Further to Gayle Russell's letter (Traveller letters, April 14), my daughter, Penelope owns a restaurant and cooking school in the east of Bali and was so shocked by the monumental rubbish build-up around the island she embarked on a project ( to clean it up.

She began with the villages in the area where she lives and works but the problem is there are not enough government-run rubbish and recycling sites and definitely not in the local villages outside of the main centres. Local villages also need educating on rubbish disposal and recycling, particularly plastic bottles.

To get the project underway, Penelope recently launched a crowdfunding project to enable education to empower the locals, inspire the government into action and to create a greener, cleaner Bali.


The funding will also provide for the establishment of an eco refillery where plastic bottles can be re-used instead of thrown away.

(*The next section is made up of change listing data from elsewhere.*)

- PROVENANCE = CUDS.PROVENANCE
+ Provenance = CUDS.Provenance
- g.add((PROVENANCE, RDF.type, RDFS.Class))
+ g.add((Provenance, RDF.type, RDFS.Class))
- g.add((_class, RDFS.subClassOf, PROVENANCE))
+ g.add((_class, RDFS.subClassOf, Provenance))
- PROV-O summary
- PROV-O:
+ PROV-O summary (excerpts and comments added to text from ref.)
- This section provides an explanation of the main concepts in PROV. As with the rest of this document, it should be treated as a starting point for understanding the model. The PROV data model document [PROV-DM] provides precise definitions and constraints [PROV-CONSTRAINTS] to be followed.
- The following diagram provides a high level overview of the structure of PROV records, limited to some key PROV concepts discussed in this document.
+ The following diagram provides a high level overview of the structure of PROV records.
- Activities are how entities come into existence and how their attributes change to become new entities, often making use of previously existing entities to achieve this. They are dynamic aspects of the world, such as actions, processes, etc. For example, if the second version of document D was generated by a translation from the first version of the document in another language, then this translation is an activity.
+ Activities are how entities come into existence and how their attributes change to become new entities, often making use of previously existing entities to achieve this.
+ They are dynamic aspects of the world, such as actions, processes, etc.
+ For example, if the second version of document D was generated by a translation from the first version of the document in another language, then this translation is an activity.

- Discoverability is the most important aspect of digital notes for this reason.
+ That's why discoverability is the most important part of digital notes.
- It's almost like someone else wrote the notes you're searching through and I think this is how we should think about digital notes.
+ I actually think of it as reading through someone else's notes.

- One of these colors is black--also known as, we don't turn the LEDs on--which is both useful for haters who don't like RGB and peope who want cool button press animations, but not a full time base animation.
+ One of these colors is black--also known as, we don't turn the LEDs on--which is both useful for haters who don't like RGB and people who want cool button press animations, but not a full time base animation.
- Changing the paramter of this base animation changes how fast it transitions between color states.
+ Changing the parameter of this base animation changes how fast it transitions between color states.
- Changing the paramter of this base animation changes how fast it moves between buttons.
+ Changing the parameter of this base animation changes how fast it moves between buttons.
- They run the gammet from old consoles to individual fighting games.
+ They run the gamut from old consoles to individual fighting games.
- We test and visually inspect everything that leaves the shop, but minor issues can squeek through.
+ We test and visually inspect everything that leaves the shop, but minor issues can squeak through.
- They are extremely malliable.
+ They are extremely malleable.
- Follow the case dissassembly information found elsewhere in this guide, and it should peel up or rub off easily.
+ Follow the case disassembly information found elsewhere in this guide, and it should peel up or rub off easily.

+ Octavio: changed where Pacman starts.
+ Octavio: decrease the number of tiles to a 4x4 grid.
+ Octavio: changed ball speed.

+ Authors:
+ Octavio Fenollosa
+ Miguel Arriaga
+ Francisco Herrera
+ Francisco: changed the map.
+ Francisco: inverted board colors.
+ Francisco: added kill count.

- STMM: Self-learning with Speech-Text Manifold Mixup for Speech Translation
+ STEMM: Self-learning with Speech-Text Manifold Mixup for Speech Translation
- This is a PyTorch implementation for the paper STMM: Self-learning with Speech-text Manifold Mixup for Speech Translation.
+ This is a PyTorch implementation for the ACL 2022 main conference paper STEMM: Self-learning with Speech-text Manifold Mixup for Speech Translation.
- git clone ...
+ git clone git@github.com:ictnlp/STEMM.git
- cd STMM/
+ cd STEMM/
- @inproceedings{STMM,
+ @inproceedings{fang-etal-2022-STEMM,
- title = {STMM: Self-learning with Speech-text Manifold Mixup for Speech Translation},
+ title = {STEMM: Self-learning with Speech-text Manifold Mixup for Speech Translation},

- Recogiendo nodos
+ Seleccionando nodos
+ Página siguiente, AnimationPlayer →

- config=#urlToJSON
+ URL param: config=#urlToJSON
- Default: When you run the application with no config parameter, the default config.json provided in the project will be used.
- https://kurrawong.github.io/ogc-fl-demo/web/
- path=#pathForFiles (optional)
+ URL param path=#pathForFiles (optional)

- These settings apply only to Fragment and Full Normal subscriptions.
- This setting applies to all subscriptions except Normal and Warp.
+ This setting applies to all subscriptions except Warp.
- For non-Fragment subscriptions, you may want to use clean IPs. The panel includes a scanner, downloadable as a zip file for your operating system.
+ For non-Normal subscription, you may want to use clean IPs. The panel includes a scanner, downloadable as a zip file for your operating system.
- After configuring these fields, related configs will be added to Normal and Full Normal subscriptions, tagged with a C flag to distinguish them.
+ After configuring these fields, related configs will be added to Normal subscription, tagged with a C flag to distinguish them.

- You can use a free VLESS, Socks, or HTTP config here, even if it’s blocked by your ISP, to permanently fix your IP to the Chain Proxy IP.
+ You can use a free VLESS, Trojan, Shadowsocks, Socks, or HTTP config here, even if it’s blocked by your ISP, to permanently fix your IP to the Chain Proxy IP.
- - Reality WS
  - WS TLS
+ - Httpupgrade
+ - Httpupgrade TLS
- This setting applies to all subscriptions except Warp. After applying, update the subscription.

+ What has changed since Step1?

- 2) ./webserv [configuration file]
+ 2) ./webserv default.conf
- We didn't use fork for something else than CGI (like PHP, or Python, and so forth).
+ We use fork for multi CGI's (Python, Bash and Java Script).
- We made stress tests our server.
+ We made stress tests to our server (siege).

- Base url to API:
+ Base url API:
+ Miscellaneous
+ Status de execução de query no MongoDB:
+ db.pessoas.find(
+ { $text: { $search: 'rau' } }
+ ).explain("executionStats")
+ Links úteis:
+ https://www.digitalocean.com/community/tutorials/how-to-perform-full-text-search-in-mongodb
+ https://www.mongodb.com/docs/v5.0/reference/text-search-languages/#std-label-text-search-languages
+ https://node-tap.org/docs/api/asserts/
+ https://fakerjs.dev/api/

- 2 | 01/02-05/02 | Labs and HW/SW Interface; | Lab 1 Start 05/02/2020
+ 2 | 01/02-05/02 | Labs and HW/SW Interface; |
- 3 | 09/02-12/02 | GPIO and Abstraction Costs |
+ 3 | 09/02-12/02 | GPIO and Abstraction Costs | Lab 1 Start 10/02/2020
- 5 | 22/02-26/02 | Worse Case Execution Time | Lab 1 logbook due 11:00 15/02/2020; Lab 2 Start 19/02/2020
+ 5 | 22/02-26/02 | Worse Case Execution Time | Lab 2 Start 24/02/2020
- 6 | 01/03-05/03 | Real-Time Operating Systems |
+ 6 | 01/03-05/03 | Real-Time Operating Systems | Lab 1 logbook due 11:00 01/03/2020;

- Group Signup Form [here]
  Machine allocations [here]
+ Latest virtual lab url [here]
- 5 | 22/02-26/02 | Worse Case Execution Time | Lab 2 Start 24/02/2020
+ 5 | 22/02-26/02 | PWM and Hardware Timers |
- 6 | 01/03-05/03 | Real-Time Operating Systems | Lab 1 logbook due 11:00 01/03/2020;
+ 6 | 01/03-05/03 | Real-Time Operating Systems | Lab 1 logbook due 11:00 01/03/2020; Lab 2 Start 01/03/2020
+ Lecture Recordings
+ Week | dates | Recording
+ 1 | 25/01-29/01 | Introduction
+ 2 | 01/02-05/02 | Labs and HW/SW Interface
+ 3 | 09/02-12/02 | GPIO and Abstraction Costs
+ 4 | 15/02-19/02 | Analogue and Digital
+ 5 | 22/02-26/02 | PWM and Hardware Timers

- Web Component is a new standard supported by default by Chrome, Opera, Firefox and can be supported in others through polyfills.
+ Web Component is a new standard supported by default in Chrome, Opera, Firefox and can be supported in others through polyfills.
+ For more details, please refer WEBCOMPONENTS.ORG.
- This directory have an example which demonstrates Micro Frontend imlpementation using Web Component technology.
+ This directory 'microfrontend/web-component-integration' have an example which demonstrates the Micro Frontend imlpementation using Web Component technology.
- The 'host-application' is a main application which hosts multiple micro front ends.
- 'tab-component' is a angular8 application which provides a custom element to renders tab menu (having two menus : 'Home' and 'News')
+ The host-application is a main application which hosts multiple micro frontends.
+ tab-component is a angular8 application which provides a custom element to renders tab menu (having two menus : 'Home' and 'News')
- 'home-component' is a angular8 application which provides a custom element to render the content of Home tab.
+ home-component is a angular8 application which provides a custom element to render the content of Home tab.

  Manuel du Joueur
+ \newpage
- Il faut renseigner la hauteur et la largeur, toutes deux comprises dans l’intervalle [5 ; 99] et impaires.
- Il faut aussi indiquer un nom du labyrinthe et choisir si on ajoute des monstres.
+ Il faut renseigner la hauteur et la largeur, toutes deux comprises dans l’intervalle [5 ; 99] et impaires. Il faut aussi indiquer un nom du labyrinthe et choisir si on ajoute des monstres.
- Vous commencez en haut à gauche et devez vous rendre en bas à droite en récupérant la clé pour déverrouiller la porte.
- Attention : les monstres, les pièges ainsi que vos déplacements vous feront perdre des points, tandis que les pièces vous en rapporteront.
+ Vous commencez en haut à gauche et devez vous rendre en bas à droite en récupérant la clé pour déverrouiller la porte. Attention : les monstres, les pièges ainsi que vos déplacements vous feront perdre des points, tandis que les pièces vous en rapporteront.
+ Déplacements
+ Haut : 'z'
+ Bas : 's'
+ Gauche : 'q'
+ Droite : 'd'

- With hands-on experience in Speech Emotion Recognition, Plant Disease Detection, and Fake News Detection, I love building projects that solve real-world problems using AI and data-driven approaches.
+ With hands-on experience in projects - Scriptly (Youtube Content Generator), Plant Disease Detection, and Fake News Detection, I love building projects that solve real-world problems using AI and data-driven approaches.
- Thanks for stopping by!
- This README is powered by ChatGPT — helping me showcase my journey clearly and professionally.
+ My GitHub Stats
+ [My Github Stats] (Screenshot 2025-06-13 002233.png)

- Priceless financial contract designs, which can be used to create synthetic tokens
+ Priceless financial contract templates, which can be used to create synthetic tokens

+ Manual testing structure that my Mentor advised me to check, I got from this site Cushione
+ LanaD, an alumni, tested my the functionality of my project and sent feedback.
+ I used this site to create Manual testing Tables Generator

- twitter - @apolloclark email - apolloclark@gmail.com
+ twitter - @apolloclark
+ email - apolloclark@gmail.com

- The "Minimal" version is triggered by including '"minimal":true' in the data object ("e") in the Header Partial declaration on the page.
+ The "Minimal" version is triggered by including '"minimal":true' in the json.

Barry Williams, Mosman, NSW


Warning Wayne Robinson (Traveller letters, April 21), your habit of skipping breakfast and eating later in the day, while an efficient use of your time when travelling, would not be recommended by any dietary expert.

Most people find that if they eat breakfast (that was included in the price of their travel) they may not need to eat until much later in the day, thus saving them from expensive restaurant prices and also being better for their health.

Eating is one of the delights of travel; why deny yourself another potential experience, airline food or not?

Philip Sewell, Wy Yung, VIC

My word Mr Robinson, surely a simple "no thank you" is an easy way to settle the breakfast problem. As for the cost, it is miniscule compared with the money we are prepared to pay for flights or tours.

Perhaps it is a case of you want to have your money and not eat it (sorry).

Josie Moncrieff, South Wentworthville, NSW

I feel sorry for Wayne Robinson who is not interested in food, doesn't eat breakfast and can't abide a passenger next to him eating anything. I know

Airline food can't be compared to a home-cooked meal but the majority of people love eating and the meal times help with the boredom on a long flight. I love being handed a meal when I am finally on holidays, after having cooked dinner most nights for a year. I don't expect it to be a three-hat meal.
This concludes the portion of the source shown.